It’s not supposed to be like this

holzfigur-980784_640As I write this, I’ve just received the news: another friend has lost his battle with cancer, and has gone to be with the Lord. On the one hand, the battle was mercifully short. On the other hand, the onset of the disease was sudden and unexpected — a turn of events that could throw any family into chaos. No one saw it coming; no one knows what happened.

It would be nice to believe that whenever something doesn’t feel right with our bodies, we can simply go to the doctor and get a clear diagnosis and course of treatment. And sometimes it’s true. But despite all the medical wisdom and knowledge we have at our disposal, our ignorance will probably always be greater.

It’s nobody’s fault. That’s just how it is.

But from God’s point of view, that’s not how it’s supposed to be.

Because we were created for life, not death.

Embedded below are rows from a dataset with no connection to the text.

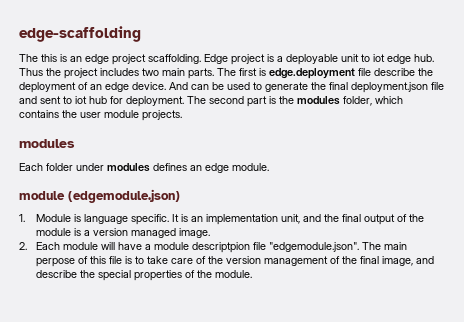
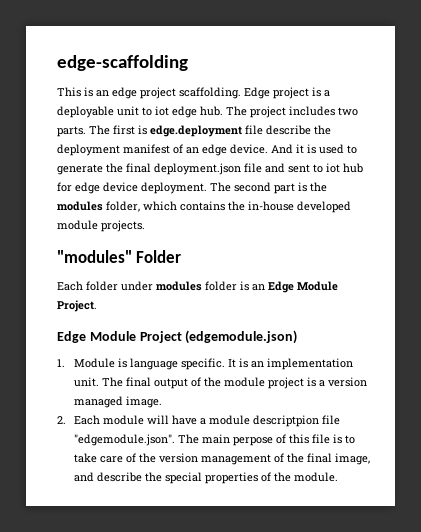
[19,54,57,62] The this -> [57,87,81,97] This
[19,68,61,76] Thus the -> [226,106,247,116] The
[162,68,185,76] main -> (358, 111) none
(76, 87) none -> [123,144,170,154] manifest
[191,82,224,90] can be -> [296,144,316,154] it is
(123, 100) none -> [75,182,138,194] edge device
[80,112,101,118] user -> [248,201,351,213] in-house developed
[19,139,75,148] modules -> [57,250,182,263] "modules" Folder
[153,163,269,173] [19,191,65,200] defines an edge module. // module -> [205,281,338,293] [57,300,97,312] [57,331,182,343] folder is an Edge Module Project. // Edge Module Project
[280,214,339,224] unit, and the -> [73,377,123,387] unit. The
(71, 232) none -> [267,377,304,389] project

Suffering is not God’s will for humanity. It is, unfortunately, a fact of our existence because of the multitude of ways in which sin and brokenness distort what God created as good.

But I hesitate to call suffering a “fact of life,” as if death had always been part of the plan. The apostle Paul calls death “the last enemy” that God will finally destroy (1 Cor 15:26, NRSV), on the way to granting the final gift of physical resurrection. As believers, that is our destiny, our hope.

I don’t want to make peace with death. Death is an ugly scar on God’s good creation. Rather, I want to make peace with God, who graciously promises a day in which death itself will die, taking suffering with it (Rev 21:4). In that promise is our hope.

And hope begets hope. Living in the Spirit enables us to live in hope. When we do so, we show that resurrection and new life aren’t only for some far off, ideal future. We live in newness now, as ambassadors of hope in a world of false hopes and hopelessness.

Let us be that kind of people, that kind of community, in the face of all we must suffer. Even so, come, Lord Jesus.